Exercise directions: Reproduce the listing below as it stands. Leave out each image.

Supplied records:
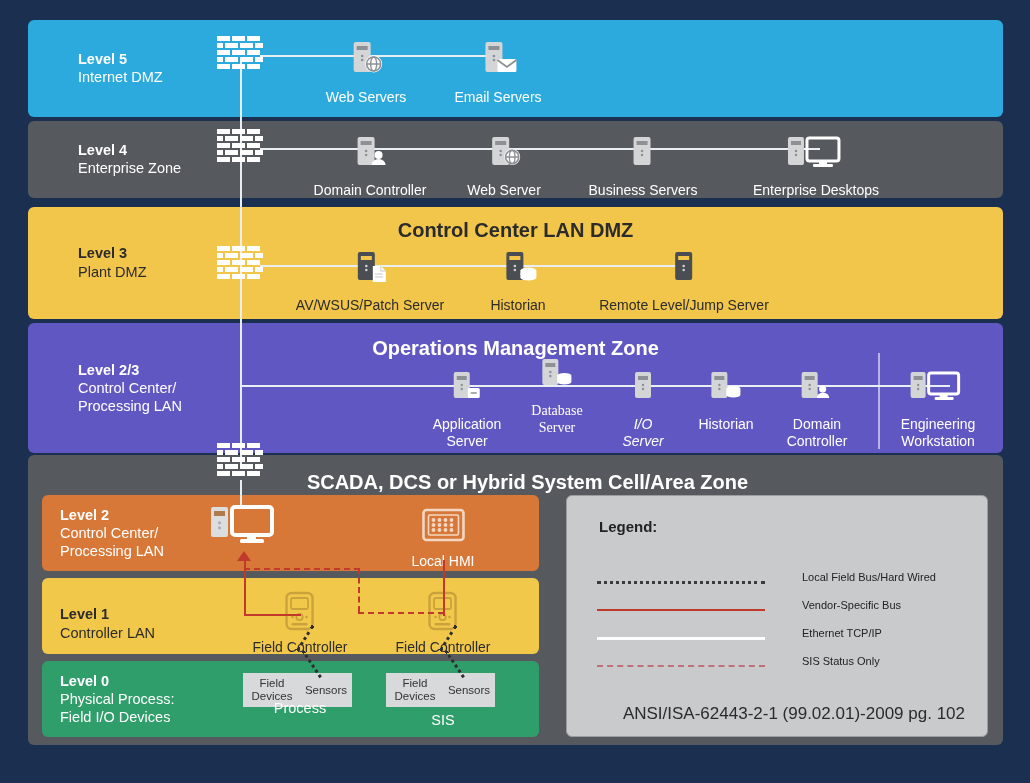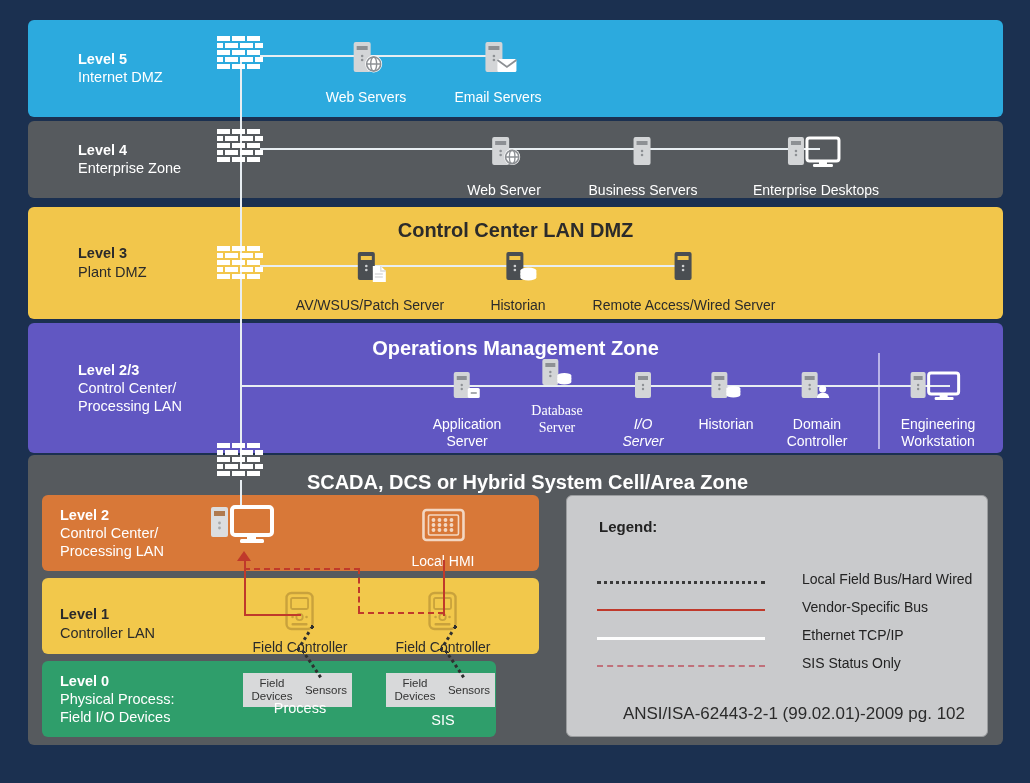--- a/index.html
+++ b/index.html
@@ -121,21 +121,21 @@
     color:#fff; font-size:14.5px;
     text-align:center;
     transform:translateX(-50%);
     white-space:nowrap;
   }
 
   
   .legend-title { position:absolute; left:32px; top:22px; font-weight:bold; font-size:15px; color:#232323; }
   .legend-row { position:absolute; left:30px; width:100%; height:22px; }
   .legend-swatch { position:absolute; left:0; top:10px; width:168px; }
-  .legend-text { position:absolute; left:205px; top:0; font-size:14px; color:#232323; white-space:nowrap; }
+  .legend-text { position:absolute; left:205px; top:0; font-size:11px; color:#232323; white-space:nowrap; }
   .sw-dotted { border-top:3px dotted #3a3a3a; }
   .sw-solid-red { border-top:2px solid #c0392b; }
   .sw-solid-white { border-top:3px solid #fdfdfd; }
   .sw-dashed-red { border-top:2px dashed #c0707a; }
   .legend-cite {
     position:absolute; right:22px; bottom:12px;
     font-size:17px; color:#2b2b2b; white-space:nowrap;
   }
 
   
@@ -194,21 +194,21 @@
     </div>
   </div>
 
   <div class="band c-yellow" style="left:42px;top:578px;width:497px;height:76px;">
     <div class="band-label t-dark" style="left:18px;line-height:1.3;margin-top:8px;">
       <span class="lvl">Level 1</span>
       <span class="sub">Controller LAN</span>
     </div>
   </div>
 
-  <div class="band c-green" style="left:42px;top:661px;width:454px;height:76px;">
+  <div class="band c-green" style="left:42px;top:661px;width:497px;height:76px;">
     <div class="band-label t-white" style="left:18px;line-height:1.25;">
       <span class="lvl">Level 0</span>
       <span class="sub">Physical Process:</span>
       <span class="sub">Field I/O Devices</span>
     </div>
   </div>
 
   <div class="band c-legend" style="left:566px;top:495px;width:422px;height:242px;border:1px solid #9a9c9e;">
     <div class="legend-title">Legend:</div>
 
@@ -363,20 +363,33 @@
         <rect x="12" y="6" width="11" height="4" fill="#8d9094"></rect>
         <circle cx="17.5" cy="16" r="1.3" fill="#8d9094"></circle>
           <circle cx="17.5" cy="20" r="1.3" fill="#8d9094"></circle>
         <rect x="21" y="19" width="19" height="13" rx="1.5" fill="#ffffff"></rect>
         <path d="M21 20 L30.5 27 L40 20" fill="none" stroke="#8d9094" stroke-width="1.8"></path>
       </svg>
     </div>
     <div class="cap t-white">Email Servers</div>
   </div>
 
+  <div class="node" style="left:370px;top:131px;">
+    <div class="ico">
+      <svg width="44" height="44" viewBox="0 0 44 44">
+        <rect x="10" y="4" width="17" height="28" rx="2" fill="#d3d5d7"></rect>
+        <rect x="13" y="8" width="11" height="4" fill="#8d9094"></rect>
+        <circle cx="18.5" cy="18" r="1.3" fill="#8d9094"></circle>
+          <circle cx="18.5" cy="22" r="1.3" fill="#8d9094"></circle>
+        <circle cx="31" cy="22" r="4" fill="#ffffff"></circle>
+        <path d="M24 32 a7 6 0 0 1 14 0 z" fill="#ffffff"></path>
+      </svg>
+    </div>
+    <div class="cap t-white">Domain Controller</div>
+  </div>
 
   <div class="node" style="left:504px;top:131px;">
     <div class="ico">
       <svg width="44" height="44" viewBox="0 0 44 44">
         <rect x="10" y="4" width="17" height="28" rx="2" fill="#d3d5d7"></rect>
         <rect x="13" y="8" width="11" height="4" fill="#8d9094"></rect>
         <circle cx="18.5" cy="18" r="1.3" fill="#8d9094"></circle>
           <circle cx="18.5" cy="22" r="1.3" fill="#8d9094"></circle>
         <circle cx="30" cy="24" r="8" fill="#ffffff"></circle>
         <circle cx="30" cy="24" r="6.6" fill="none" stroke="#8d9094" stroke-width="1.6"></circle>
@@ -451,21 +464,21 @@
 
   <div class="node" style="left:684px;top:246px;">
     <div class="ico">
       <svg width="44" height="44" viewBox="0 0 44 44">
         <rect x="13" y="4" width="17" height="28" rx="2" fill="#4a4e52"></rect>
         <rect x="16" y="8" width="11" height="4" fill="#f2c64b"></rect>
         <circle cx="21.5" cy="18" r="1.3" fill="#cfd1d3"></circle>
           <circle cx="21.5" cy="22" r="1.3" fill="#cfd1d3"></circle>
       </svg>
     </div>
-    <div class="cap t-dark">Remote Access/Wired Server</div>
+    <div class="cap t-dark">Remote Level/Jump Server</div>
   </div>
 
 
   <div class="node" style="left:467px;top:365px;">
     <div class="ico">
       <svg width="42" height="42" viewBox="0 0 42 42">
         <rect x="8" y="3" width="16" height="26" rx="2" fill="#d3d5d7"></rect>
         <rect x="11" y="7" width="10" height="4" fill="#8d9094"></rect>
         <circle cx="16" cy="16" r="1.2" fill="#8d9094"></circle>
           <circle cx="16" cy="20" r="1.2" fill="#8d9094"></circle>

Reply to the exercise:
--- a/index.html
+++ b/index.html
@@ -121,21 +121,21 @@
     color:#fff; font-size:14.5px;
     text-align:center;
     transform:translateX(-50%);
     white-space:nowrap;
   }
 
   
   .legend-title { position:absolute; left:32px; top:22px; font-weight:bold; font-size:15px; color:#232323; }
   .legend-row { position:absolute; left:30px; width:100%; height:22px; }
   .legend-swatch { position:absolute; left:0; top:10px; width:168px; }
-  .legend-text { position:absolute; left:205px; top:0; font-size:14px; color:#232323; white-space:nowrap; }
+  .legend-text { position:absolute; left:205px; top:0; font-size:11px; color:#232323; white-space:nowrap; }
   .sw-dotted { border-top:3px dotted #3a3a3a; }
   .sw-solid-red { border-top:2px solid #c0392b; }
   .sw-solid-white { border-top:3px solid #fdfdfd; }
   .sw-dashed-red { border-top:2px dashed #c0707a; }
   .legend-cite {
     position:absolute; right:22px; bottom:12px;
     font-size:17px; color:#2b2b2b; white-space:nowrap;
   }
 
   
@@ -194,21 +194,21 @@
     </div>
   </div>
 
   <div class="band c-yellow" style="left:42px;top:578px;width:497px;height:76px;">
     <div class="band-label t-dark" style="left:18px;line-height:1.3;margin-top:8px;">
       <span class="lvl">Level 1</span>
       <span class="sub">Controller LAN</span>
     </div>
   </div>
 
-  <div class="band c-green" style="left:42px;top:661px;width:454px;height:76px;">
+  <div class="band c-green" style="left:42px;top:661px;width:497px;height:76px;">
     <div class="band-label t-white" style="left:18px;line-height:1.25;">
       <span class="lvl">Level 0</span>
       <span class="sub">Physical Process:</span>
       <span class="sub">Field I/O Devices</span>
     </div>
   </div>
 
   <div class="band c-legend" style="left:566px;top:495px;width:422px;height:242px;border:1px solid #9a9c9e;">
     <div class="legend-title">Legend:</div>
 
@@ -363,20 +363,33 @@
         <rect x="12" y="6" width="11" height="4" fill="#8d9094"></rect>
         <circle cx="17.5" cy="16" r="1.3" fill="#8d9094"></circle>
           <circle cx="17.5" cy="20" r="1.3" fill="#8d9094"></circle>
         <rect x="21" y="19" width="19" height="13" rx="1.5" fill="#ffffff"></rect>
         <path d="M21 20 L30.5 27 L40 20" fill="none" stroke="#8d9094" stroke-width="1.8"></path>
       </svg>
     </div>
     <div class="cap t-white">Email Servers</div>
   </div>
 
+  <div class="node" style="left:370px;top:131px;">
+    <div class="ico">
+      <svg width="44" height="44" viewBox="0 0 44 44">
+        <rect x="10" y="4" width="17" height="28" rx="2" fill="#d3d5d7"></rect>
+        <rect x="13" y="8" width="11" height="4" fill="#8d9094"></rect>
+        <circle cx="18.5" cy="18" r="1.3" fill="#8d9094"></circle>
+          <circle cx="18.5" cy="22" r="1.3" fill="#8d9094"></circle>
+        <circle cx="31" cy="22" r="4" fill="#ffffff"></circle>
+        <path d="M24 32 a7 6 0 0 1 14 0 z" fill="#ffffff"></path>
+      </svg>
+    </div>
+    <div class="cap t-white">Domain Controller</div>
+  </div>
 
   <div class="node" style="left:504px;top:131px;">
     <div class="ico">
       <svg width="44" height="44" viewBox="0 0 44 44">
         <rect x="10" y="4" width="17" height="28" rx="2" fill="#d3d5d7"></rect>
         <rect x="13" y="8" width="11" height="4" fill="#8d9094"></rect>
         <circle cx="18.5" cy="18" r="1.3" fill="#8d9094"></circle>
           <circle cx="18.5" cy="22" r="1.3" fill="#8d9094"></circle>
         <circle cx="30" cy="24" r="8" fill="#ffffff"></circle>
         <circle cx="30" cy="24" r="6.6" fill="none" stroke="#8d9094" stroke-width="1.6"></circle>
@@ -451,21 +464,21 @@
 
   <div class="node" style="left:684px;top:246px;">
     <div class="ico">
       <svg width="44" height="44" viewBox="0 0 44 44">
         <rect x="13" y="4" width="17" height="28" rx="2" fill="#4a4e52"></rect>
         <rect x="16" y="8" width="11" height="4" fill="#f2c64b"></rect>
         <circle cx="21.5" cy="18" r="1.3" fill="#cfd1d3"></circle>
           <circle cx="21.5" cy="22" r="1.3" fill="#cfd1d3"></circle>
       </svg>
     </div>
-    <div class="cap t-dark">Remote Access/Wired Server</div>
+    <div class="cap t-dark">Remote Level/Jump Server</div>
   </div>
 
 
   <div class="node" style="left:467px;top:365px;">
     <div class="ico">
       <svg width="42" height="42" viewBox="0 0 42 42">
         <rect x="8" y="3" width="16" height="26" rx="2" fill="#d3d5d7"></rect>
         <rect x="11" y="7" width="10" height="4" fill="#8d9094"></rect>
         <circle cx="16" cy="16" r="1.2" fill="#8d9094"></circle>
           <circle cx="16" cy="20" r="1.2" fill="#8d9094"></circle>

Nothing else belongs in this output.